Time Capsule + Linux

I just spent a while figuring out how to access my Apple Time Capsule from my Linux box (Ubuntu 10.10). Turns out it's really easy, but there's a bit of a trick. You can do it through the "Connect to Server..." dialog on the "Places" menu on the panel.

Service type is "Windows Share" (which is a bit unintuitive).
Server is the IP address of your Time Capsule.
Share is what tripped me up. It's the name of the name of the Time Capsule as it appears in your Mac's /Volumes directory. Note that this may not be how it shows up in the Finder. My Time Capsule shows up in the Finder as "Colin MacDonald's Time Capsule", but it's mounted as /Volumes/Time Capsule Drive. "Time Capsule Drive" (with spaces) was what I needed for the Share name.
Folder should be "data". This is an existing directory on the Time Capsule drive. (If you look at the root directory for the Time Capsule when it's mounted, you'll also see a .sparsebundle file for each Mac you have backed up.)
User Name is your username on the Time Capsule. It's probably the same as your username on your Mac. (You'll be prompted for the matching password later.)
Domain Name is "WORKGROUP".
Bookmark is optional. It just gives you a handy name for the folder in your file browser (Nautilus).

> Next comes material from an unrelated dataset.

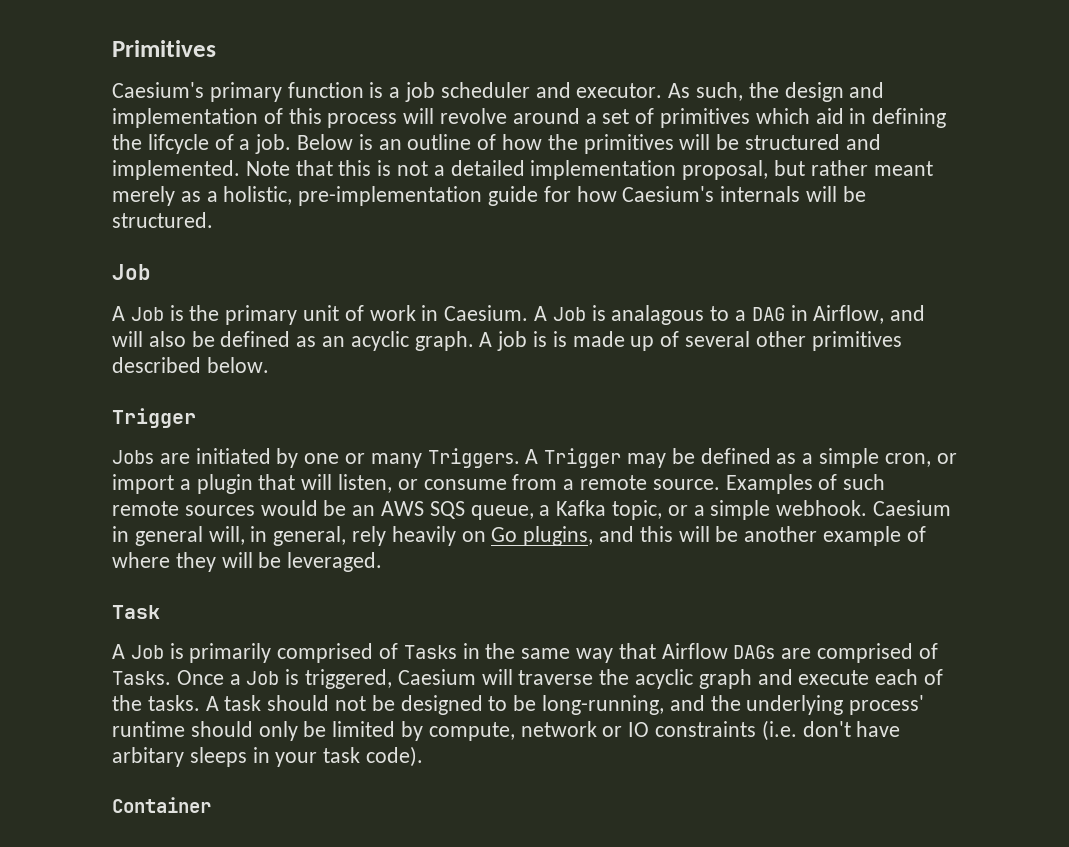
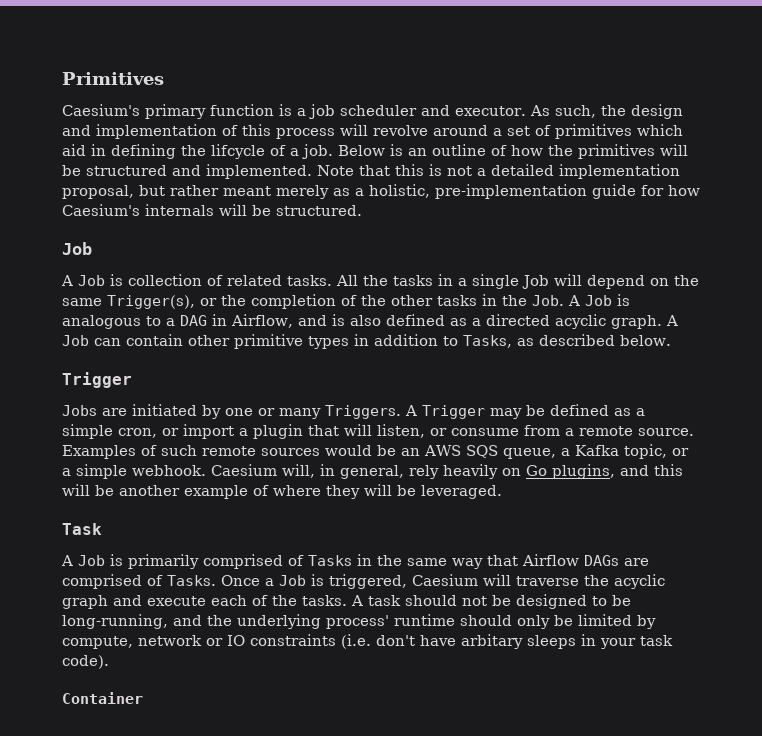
[189,305,705,325] the primary unit of work in Caesium. A Job is analagous -> [128,274,699,289] [62,294,630,309] [62,315,141,329] collection of related tasks. All the tasks in a single Job will depend on the same Trigger(s), or the completion of the other tasks in the Job. A Job is analogous
[112,331,902,351] will also be defined as an acyclic graph. A job is is made up of several other primitives -> [331,314,678,329] [62,334,534,349] is also defined as a directed acyclic graph. A Job can contain other primitive types in addition to Tasks, as
[112,526,203,546] in general -> (277, 470) none

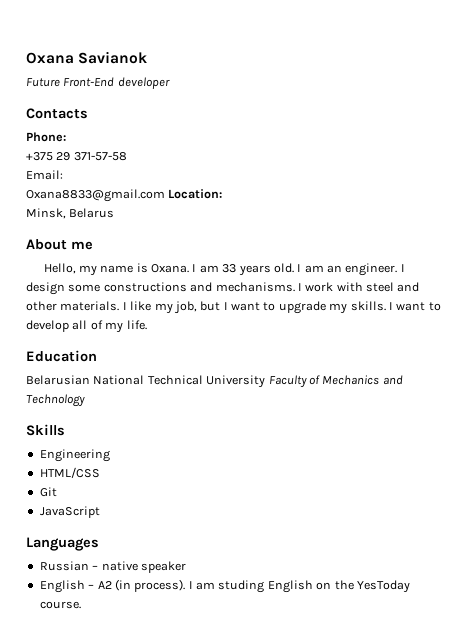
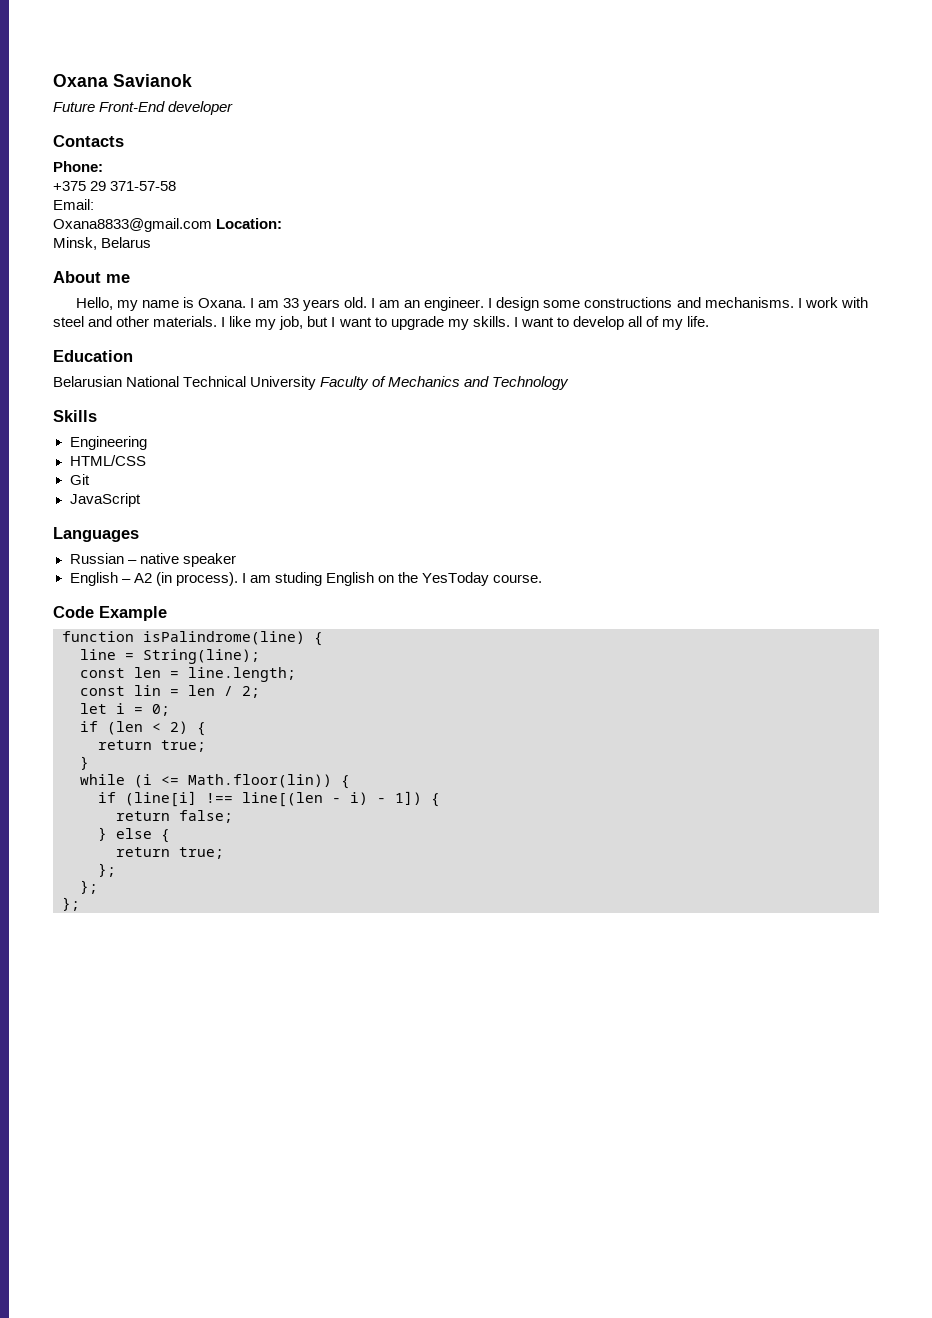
(81, 605) none -> [53,606,167,621] [62,631,323,646] [80,649,260,664] [80,667,296,682] [80,685,260,698] [80,703,170,716] [80,721,206,736] [98,740,206,752] [80,756,89,770] [80,774,350,789] [98,791,440,807] [116,810,233,823] [98,827,170,843] [116,847,224,859] [98,863,116,877] [80,880,98,894] [62,897,80,911] // Code Example // function isPalindrome(line) { // line = String(line); // const len = line.length; // const lin = len / 2; // let i = 0; // if (len < 2) { // return true; // } // while (i <= Math.floor(lin)) { // if (line[i] !== line[(len - i) - 1]) { // return false; // } else { // return true; // }; // }; // };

Once you've mounted the Time Capsule, it will show up in Nautilus as a share. This will be its root directory, not the "data" folder. If you created a bookmark, it will also show up in Nautilus, but it will point to the "data" folder.

Of course, since it's a Windows share, I lose my Linux file permissions when I copy things there, which limits its use as a backup drive. I expect there'll be another post when I get that figured out.